October 3, 2013 – Story/Photo By Nick Graziano – Some may know him as the hard charging racer who is never at a loss for words and some others as the hard working family man. As of Sept. 15, 2013 everyone knows the driver of the Ray Hedger No. 13 as five-time Small Block Supermodified champion.

By attaining his fifth championship, Russ Brown added to his already impressive career. He retains his top standing of holding the most championships in the Pathfinder Bank SBS series, which includes winning the first championship of the series in 1992 and three straight from 2005 to 2007. By the end of the season he also secured the top spot on the all-time top five’s list with a total of 110 top five’s.

One record Brown was not able to improve on this year was his win count. He won the championship the hard way by relying on his pure consistency due to not making a trip to victory lane. Although winning was a goal, the missing feat did not take any pride away from winning the championship.

“We care about the win, but the way the handicap system is at Oswego, it is hard to get up through there every weekend,” Brown said. “We had a couple opportunities (to win), we just missed them. It was basically our own fault anyway. We’ll take the championship because that was the main goal. That’s what we went for and that’s what we did. So it all worked out alright.”

Brown said that he considers his fifth championship to be a nice going away present as he plans to whine down his career and leave 2013 as the final time he will run full-time for points. It is a decision Brown can make regrettably with a long list of accomplishments and finding success since the beginning of his career.

In his early teens Brown began racing go-karts locally in Geneva, N.Y. for about four years before moving up to the national circuit. With numerous wins under his belt and ranking second in the nation, Brown moved on to full body cars and eventually ended up at Oswego Speedway. Throughout his career he has had the opportunity to drive a variety of racecars including Supermodifieds, Busch North Series cars, Busch South Series cars, Modified Lites, his current Small Block Supermodified and more. Many of which are the creations of friend and relative, Ray Hedger.

According to Brown in 1995 Hedger began helping him when he was buying his first Bush North car and their racing partnership eventually led them to working together at Oswego Speedway. But their time with the Busch North and South series cars had the potential to lead them to one of the top series in racing. Just about every racecar driver has aspirations to reach the highest level of racing and Brown was no different.
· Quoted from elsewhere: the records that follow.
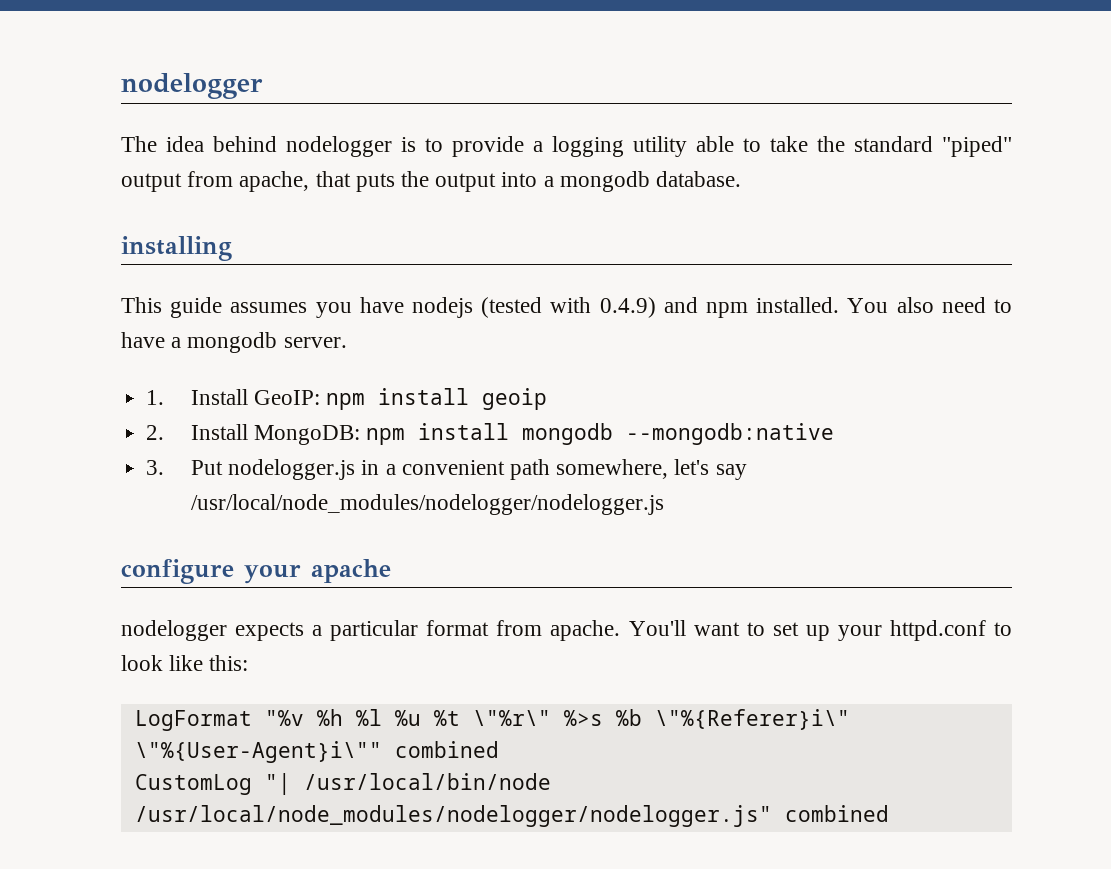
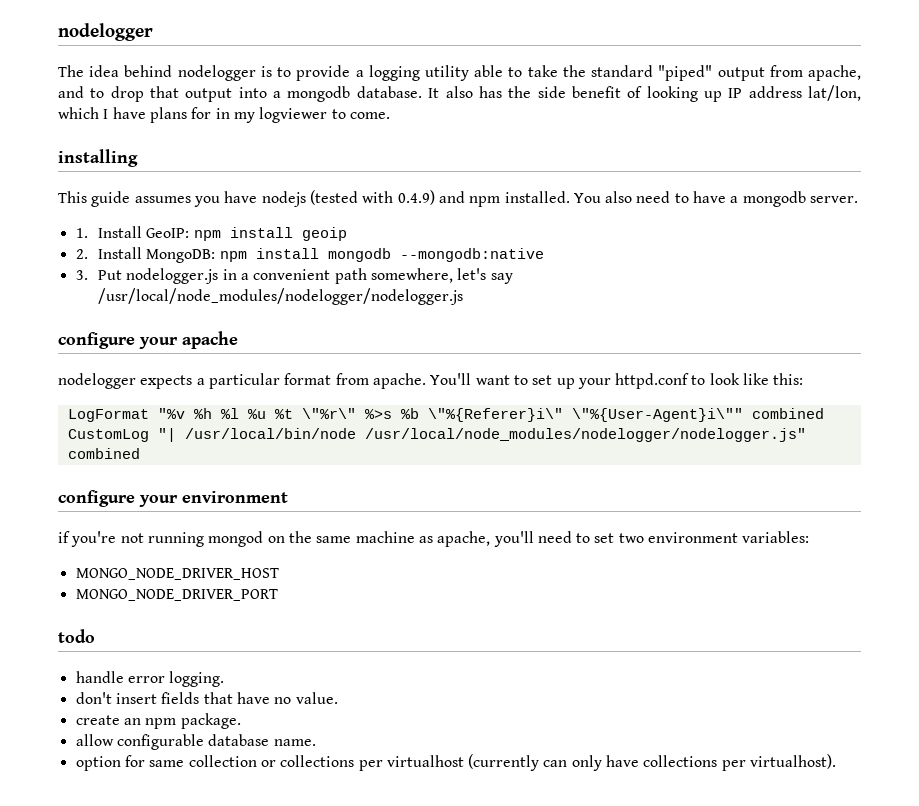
- The idea behind nodelogger is to provide a logging utility able to take the standard "piped" output from apache, that puts the output into a mongodb database.
+ The idea behind nodelogger is to provide a logging utility able to take the standard "piped" output from apache, and to drop that output into a mongodb database. It also has the side benefit of looking up IP address lat/lon, which I have plans for in my logviewer to come.
+ configure your environment
+ if you're not running mongod on the same machine as apache, you'll need to set two environment variables:
+ MONGO_NODE_DRIVER_HOST
+ MONGO_NODE_DRIVER_PORT
+ todo
+ handle error logging.
+ don't insert fields that have no value.
+ create an npm package.
+ allow configurable database name.
+ option for same collection or collections per virtualhost (currently can only have collections per virtualhost).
With a heavy right foot and dreams of making it to NASCAR, Brown had a chance to possibly make his dream a reality during a Busch North race at Watkins Glen International.

“At the Glen, Joe Gibbs was standing in our pits with five to go and we were second running the leader down and the brake line broke,” Brown said. “Who knows what would have happened if we would have won the race. The main goal was to run full-time, but as luck would have it, it didn’t work out.”

Despite his misfortune, Brown said he enjoyed running the series and had fun being able to race against guys like Dale Earnhardt Jr. and being able to qualify for the race at Watkins Glen International which saw more than 50 cars attempting to qualify. It was an opportunity that required him to sell his Supermodified to achieve.

Brown ran the Supermodified for a while and found success with them, but said that it took him about half a year to get adapted to the car. There were some rough learning curves transitioning to the Supers according to Brown, but was still able to put together a few successful runs. He was never able to secure a win in the series, but said that he believes he could have won races and championships in the cars if he had stayed. He also said he would not trade for the time he had with the Busch cars.

According to Brown, as he begins to whine down his career in racing he is at peace with everything he was able to accomplish and is now taking the time to enjoy his success, but still try and add to it occasionally.

“We’ve had a pretty good career,” Brown said. “Now I am just going to sit back and race once in a while, make sure all of the Hedger cars are running the way they are supposed to be running and just kind of sit back and relax for a while.”

Brown plans on running his Small Block Supermodified every now and then, mostly focusing on the bigger races, especially Classic Weekend. He said he might even go back to play in the dirt with the Modified Lites, due to their fun drivability and the strong competition. One thing that is for sure is don’t expect to see him make a comeback in the near future for another run at a championship.

“I’m sick of spending money and Ray is probably sick of spending money on them, so I think we’ll probably just do what we’re doing,” Brown said. “I don’t want to be committed to anything. My poor wife has had to put up with this since she’s known me and it is time to do something else on the weekends.”

As Brown begins to whine down his career some may remember him as one of their most aggressive competitors and others as the best teacher to their racing career. But when the time comes that he decides to hang up his helmet, Russ Brown will be remembered as one of the greatest Small Block Supermodified drivers to ever enter the Steel Palace.